We see how strongly we use these arbitrary cultural signifiers and how much they organize our perceptions when they get questioned, as with the Pink Stinks campaign:

Cultural standards, especially those pertaining to gender, are not to be messed with. That kind of deviance gets attacked very quickly and nastily:

Anyone who has taught gender has encountered that kind of aggressive resistance from students who feel personally attacked when the social and cultural logic of gender (and its oppressive effects) are exposed.

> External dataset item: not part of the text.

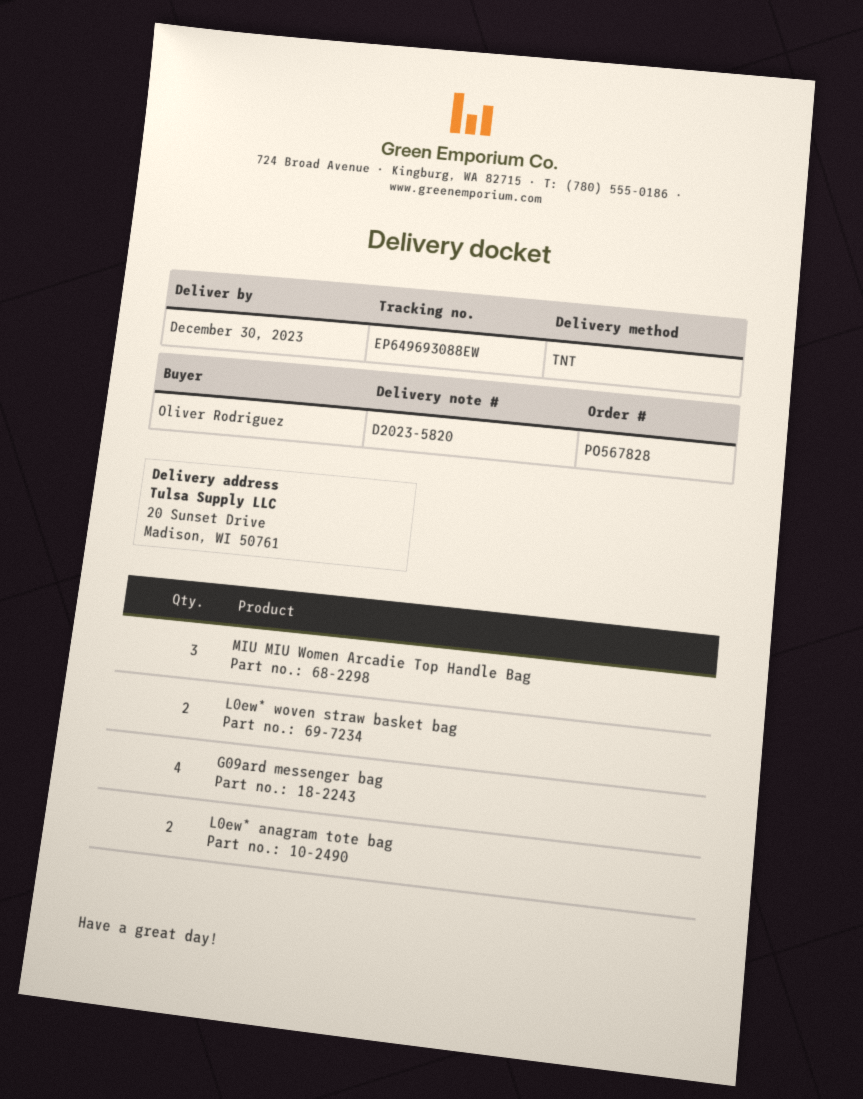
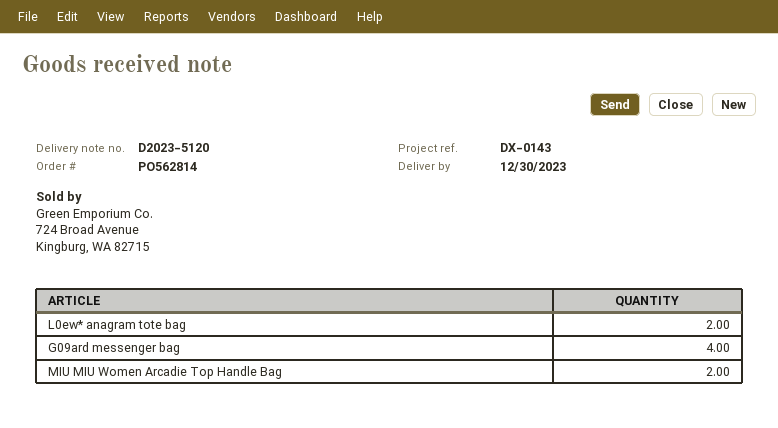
order number: PO567828 -> PO562814
delivery note number: D2023-5820 -> D2023-5120
MIU MIU Women Arcadie Top Handle Bag: 3 -> 2
L0ew* woven straw basket bag: 2 -> none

That is how social structures and cultural standards reproduce themselves: by being not only embodied in social actors, but by also shaping perception not just of “what is normal” but of the very self. Hence, any deconstruction is perceived as a personal attack. Social control mechanisms then get into high gear through a variety of (passive-)aggressive behaviors like the nasty emails above, or students providing anecdotal evidence that supposedly invalidates the point being made.

This is the same logic underlying the phenomenon of corrective rape or any type of gender violence whose goal is to force individuals back into the narrow yet socially and culturally-defined boxes of gender roles. They are at the roots of various forms of symbolic violence (which is no less real than interpersonal, physical violence) as ways to make deviance very costly to those tempted to step outside of the box (and encourage others to do so, as the Pink Stinks campaign ladies do).

Posted in Culture, Gender, Identity, Patriarchy, Sexism, Social Deviance, Social Norms, Social Sanctions, Social Stigma, Social Structure, Socialization, Sociology, Symbolic Violence | No Comments »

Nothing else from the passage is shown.